However, the incontrovertible fact is that of the global military
expenditure of $ 1204 billion, the share of the USA is 46%, the UK 5%,
France 5%, China 4%, Japan 4%, with many other countries
following. Viewed regionally, while North America accounts for 47%
of military spending, Western Europe accounts for 22%, Asia 15%
and the Middle East 6%. The arms sales of the hundred largest arms
producing companies in the world reached an estimated $ 290 billion
in 2005. SIPRI’s list of the twenty five biggest arms producing
companies shows that they are all from the developed countries of
the industrialized northern hemisphere. The ten largest exporters of
major conventional weapons in the period 2002 to 2006 were USA
with 30.2%, Russia with 28.9%, Germany 8.6%, France 8.3% followed
by the UK, The Netherlands, Italy, China, Sweden and Israel. The
biggest importing countries of major conventional weapons in the
same period were China and India. The trend in the volume of
transfers in major conventional weapons during this period shows a
50% increase. The rising costs of developing large and sophisticated
conventional weapon systems are making countries dependent on
others for weapons and weapon technologies. This is placing a heavy
strain on the economies of countries. At the same time non-state
actors and terrorist groups are buying their arms from the arms
producing companies either directly or through clandestine means.
The other important statistic that we must bear in mind is that
conflicts in the world are increasingly intrastate and not interstate. In
2006, seventeen major armed conflicts raged in the world, none of
which were interstate. This highlights the role of non-state actors and
terrorist groups in armed conflict and compels us to look for the root
causes of conflict - specially, as they affect developing countries. The
concept of security has broadened today to embrace peace and
security, development and human rights. It is this tripod that
supports human security and sustainable development. Like in any
tripod, every leg is vital and indispensable. Military expenditure
corrodes every leg of the tripod – perpetuating poverty and fuelling
Despite this undeniable fact, international relations have become so
specialized that we do not always keep this fundamental inter-
relationship among the three components of security in focus. The
community of disarmament experts talk to each other but seldom talk
to the community of development experts. Likewise, the human
rights experts and NGOs in that community operate in a closed circle,
forgetting that the right to life and the right to development are also
essential human rights. We do not therefore have a dialogue which
transcends the artificial boundaries drawn among these subjects of
disarmament, development and human rights. We have to
mainstream human security by integrating the various aspects of
security. The United Nations and other international and regional
organizations suffer from the same problems of rigid
compartmentalization – in their structures and in their functioning.
My own ten year experience working within the UN made it clear
that co-ordination was the most difficult objective to achieve.
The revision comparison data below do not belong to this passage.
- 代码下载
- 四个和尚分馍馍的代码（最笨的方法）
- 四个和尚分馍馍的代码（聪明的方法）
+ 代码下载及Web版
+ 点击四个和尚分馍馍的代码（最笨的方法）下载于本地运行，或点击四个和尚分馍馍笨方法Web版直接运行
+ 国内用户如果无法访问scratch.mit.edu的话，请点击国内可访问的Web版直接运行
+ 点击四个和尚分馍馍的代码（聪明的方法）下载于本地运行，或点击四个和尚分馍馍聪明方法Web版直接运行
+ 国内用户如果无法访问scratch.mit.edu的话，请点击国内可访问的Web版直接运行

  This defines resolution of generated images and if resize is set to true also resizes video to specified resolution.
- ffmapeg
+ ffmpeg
Perhaps, for the first time an attempt has begun with the Peace
Building Commission where, finally, the UN has grasped the
importance of an integrated approach to ensure that after the peace
keepers have left, we can have a realistic chance of a durable peace
with an integrated approach for post conflict recovery. Political,
economic, human rights, disarmament, institution building and other
aspects must go together in ensuring a durable peace, so that no
longer will we have past conflicts reviving in countries where they
have taken place. That is the path we all need to take, if we are to
make an impact in achieving sustainable peace.
Extensive research has been conducted on the relationship between
conflicts and poverty, especially after the cold war and the proxy
wars that were a pattern of that period. The intra-state conflicts that I
spoke of earlier have stemmed from economic, ethnic and religious
differences and have at worst assumed the forms of terrorism,
warlordism and gangsterism. Four main causes emerge from the
literature of scholars examining the causes of conflict today. They
are: (1) Modernization – the reaction against rapid development that
creates inequity and gaps between the rich and the poor threatening
traditional ways of life, (2) Dependency – the reaction of some
countries to a perception that global capitalism is being imposed on
them, (3) Mobilization – where disaffected groups mobilize and resist
oppressive state action, and (4) Stagnation – where poverty and
deprivation force groups to fight against existing governments.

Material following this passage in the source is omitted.